Apparently, it’s a fairly common occurrence. Unlike the other co-owners, producers Britt Robisheaux (Pinkish Black, BJ Thomas) and Robby Rux (The Fibs, Johndavid Bartlett) and locally prominent musician Cameron Smith (Sur Duda, War Party), Vallee’s contributions to the inner workings of the label and its associated recording studio and record store are less public-facing, an obstacle that has routinely denied him due credit and kept his name out of media accounts of the label’s goings-on.
“I think that people who really know the label and people who visit the store [regularly] know full well that I’m involved,” Vallee said about his general lack of recognition. “But when it comes to anything in print, I rarely get mentioned. It’s not the end of the world. It’s nothing to get too upset about, but it’s like, ‘Gah! I’m certainly pulling my weight to help make this thing go.’ ”
Since he joined with Rux and Smith in 2014 as the two merged their separate labels, Dreamy Soundz and Lo-Life Recordings, the way Vallee has “helped things go” is by being the main financial backer of the label and by offering some much-needed business acumen. He was responsible for obtaining the business license and forming the LLC for the label, and he brought a vision for how to operate viably that complemented the differing skill sets of the others.
“One of the value-adds I feel I’ve given is in not getting in over your head — to try to see what works and what doesn’t,” he said. “Instead of having this grand vision to do a lot of things up front, to start small and simple and evolve from there.”
Much of his small business knowledge comes from his father, who owned several small businesses in his hometown of Dover, New Hampshire — a Laundromat, a few convenience stores, and even a record store among them. It’s kind of funny that it’s come full circle and I’m now running a record store, too,” Vallee said.
Perhaps his biggest day-to-day involvement is his overseeing and financing Dreamy Life Records and Tapes, the modest music store also owned by the label trust, located inside MASS on the Near Southside. He purchases and maintains all the inventory — the store basically operating as a main revenue generator for the label.
“Basically, all the money from the store goes back into the label,” Vallee said. “I can buy $5,000 worth of records and sell them for $10,000, and I’ve doubled the investment into what we can do.”
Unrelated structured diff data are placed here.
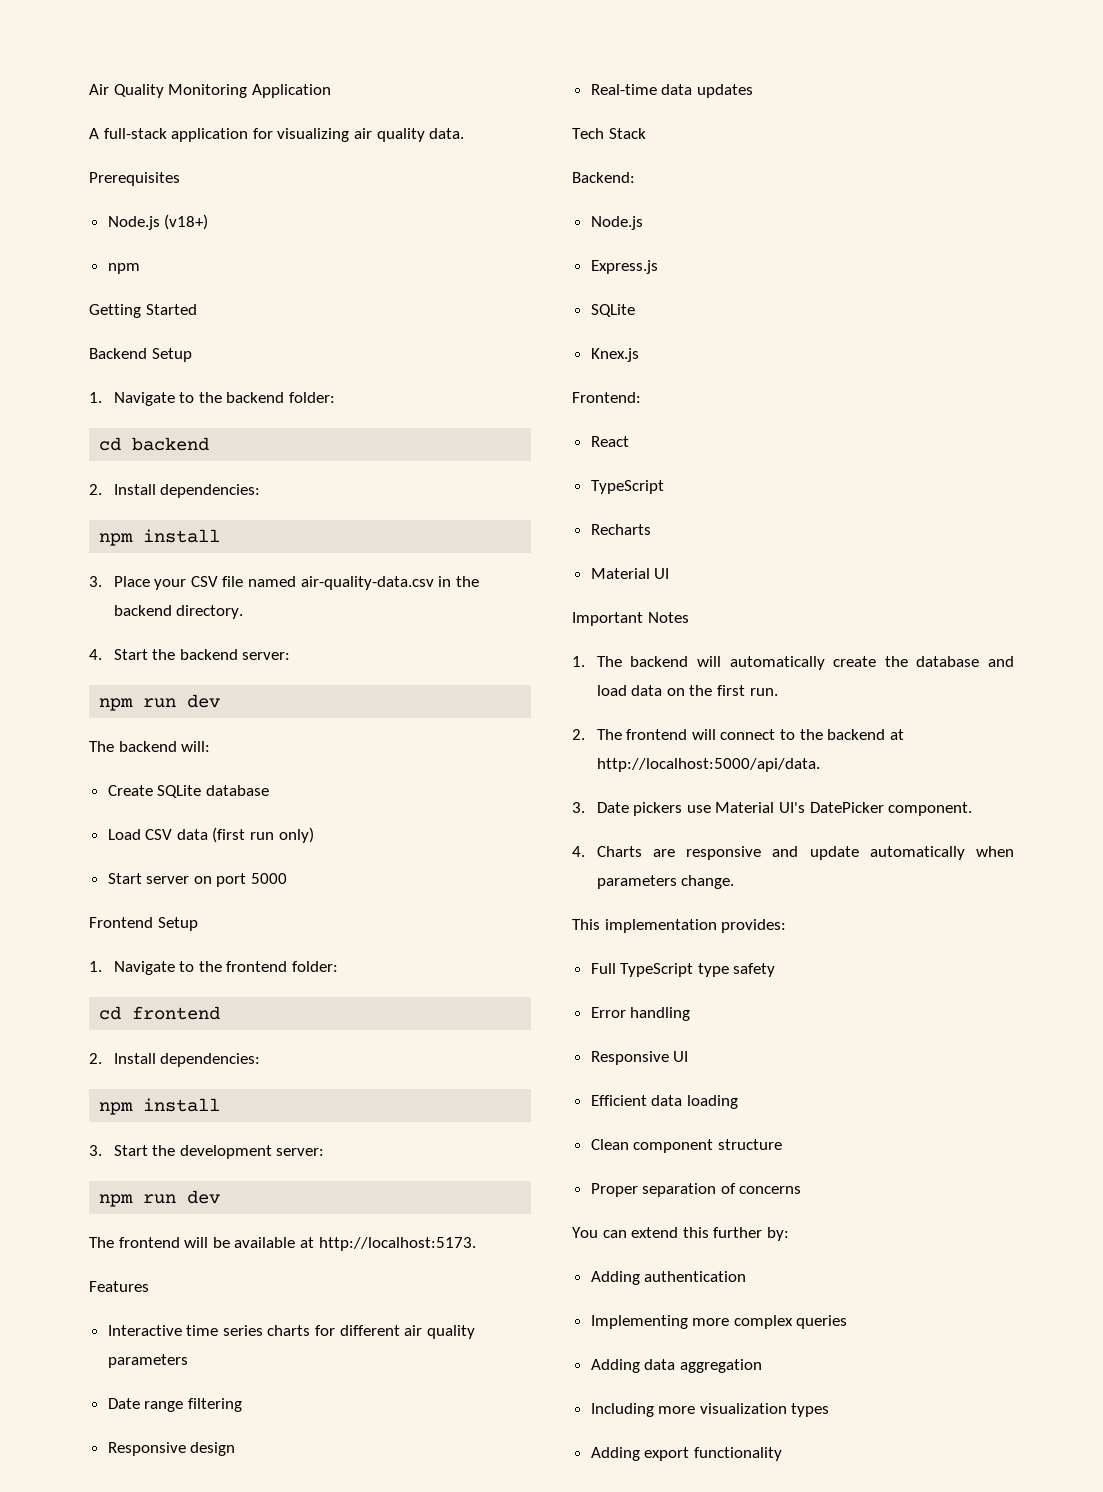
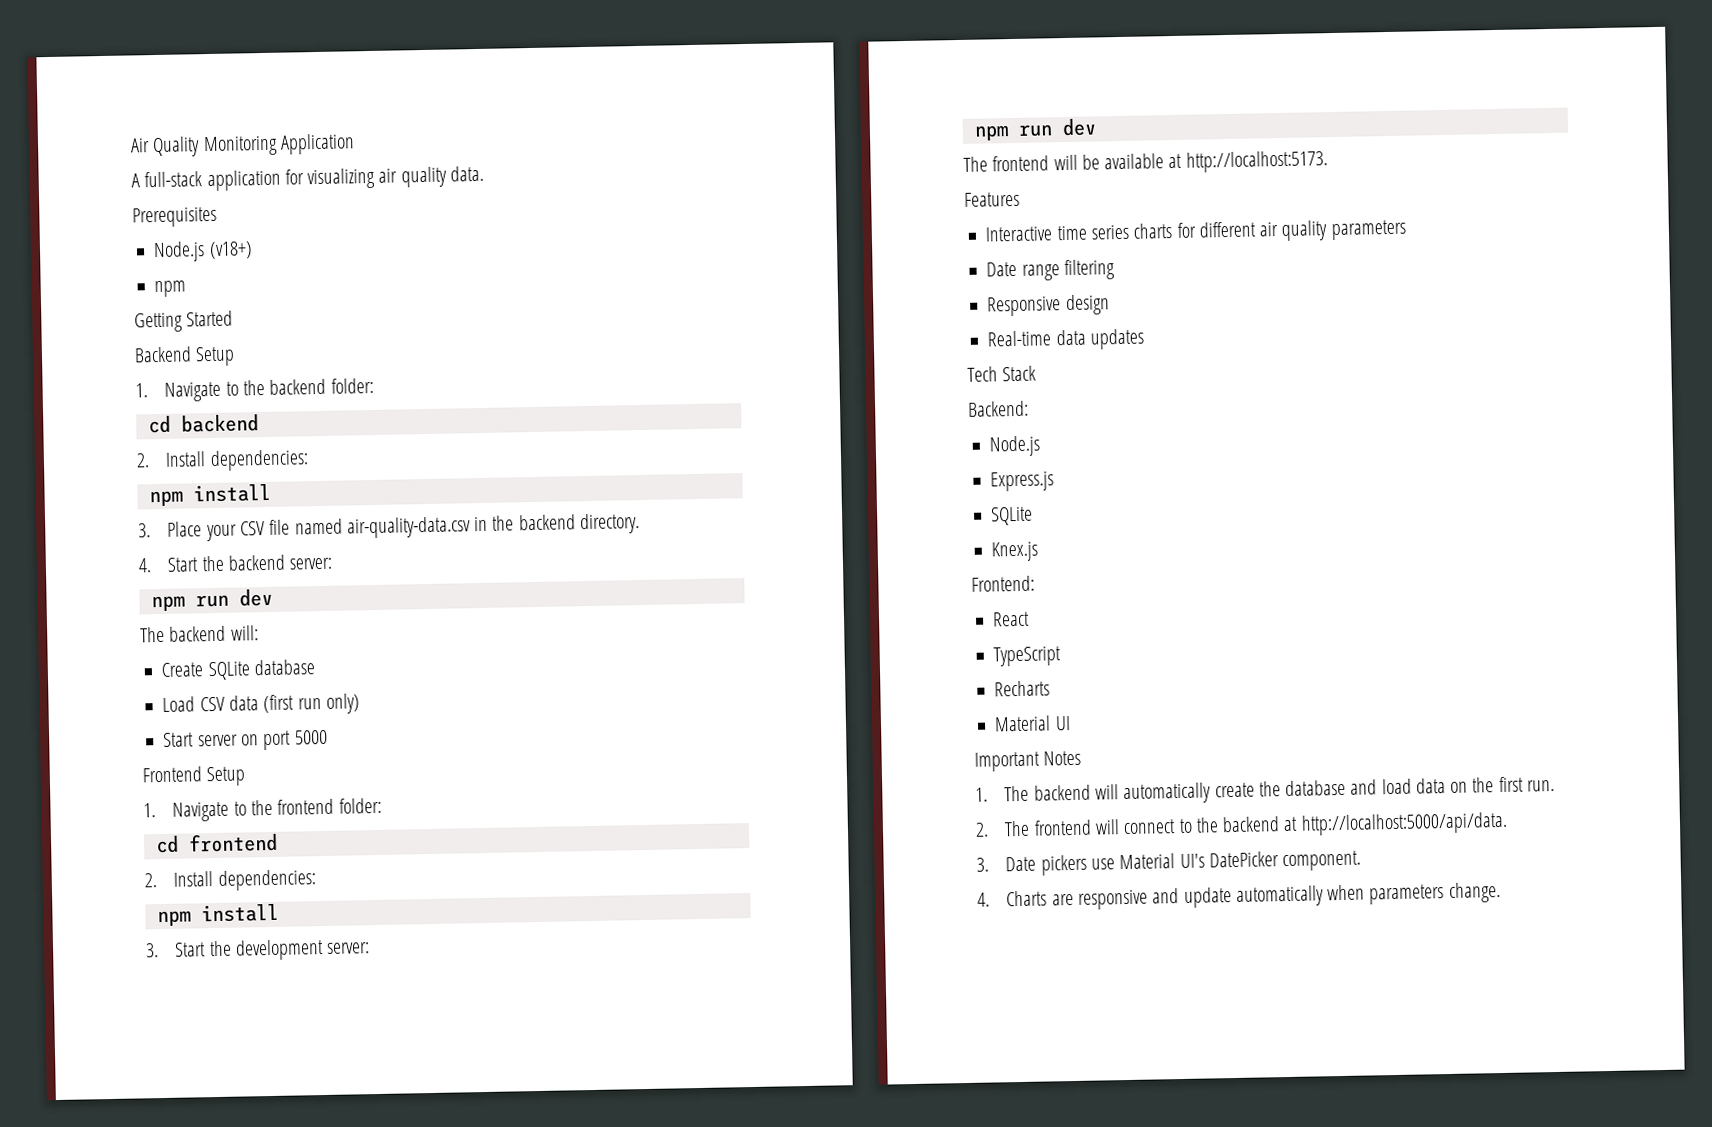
- This implementation provides:
- Full TypeScript type safety
- Error handling
- Responsive UI
- Efficient data loading
- Clean component structure
- Proper separation of concerns
- You can extend this further by:
- Adding authentication
- Implementing more complex queries
- Adding data aggregation
- Including more visualization types
- Adding export functionality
It’s a clever way to help combat the difficult business model inherent in small independent record labels, especially in a rapidly changing industry. As sales of physical media continue to slump, being replaced by downloads and streams, it’s become more difficult than ever for a label to continue to operate, much less turn a profit. But such a passion still exists within the label that they’re pushing through.
“The rules have changed dramatically since we’ve started,” Vallee said. “New bands, especially younger bands, are not really seeing the value in [being on] a label. They’re coming out, developing their own social media campaigns, aligning with influencers, and trying to get on [streaming] playlists. We’ll always continue to put out releases. That’s never going to change, but we’re starting to move away from the thinking of a traditional label, focusing more on artist development.
“There’s a lot of great music in town,” he continued. “There’s a lot of music that needs to be heard, so we’re going to continue to do [what we do] despite what’s been going on.”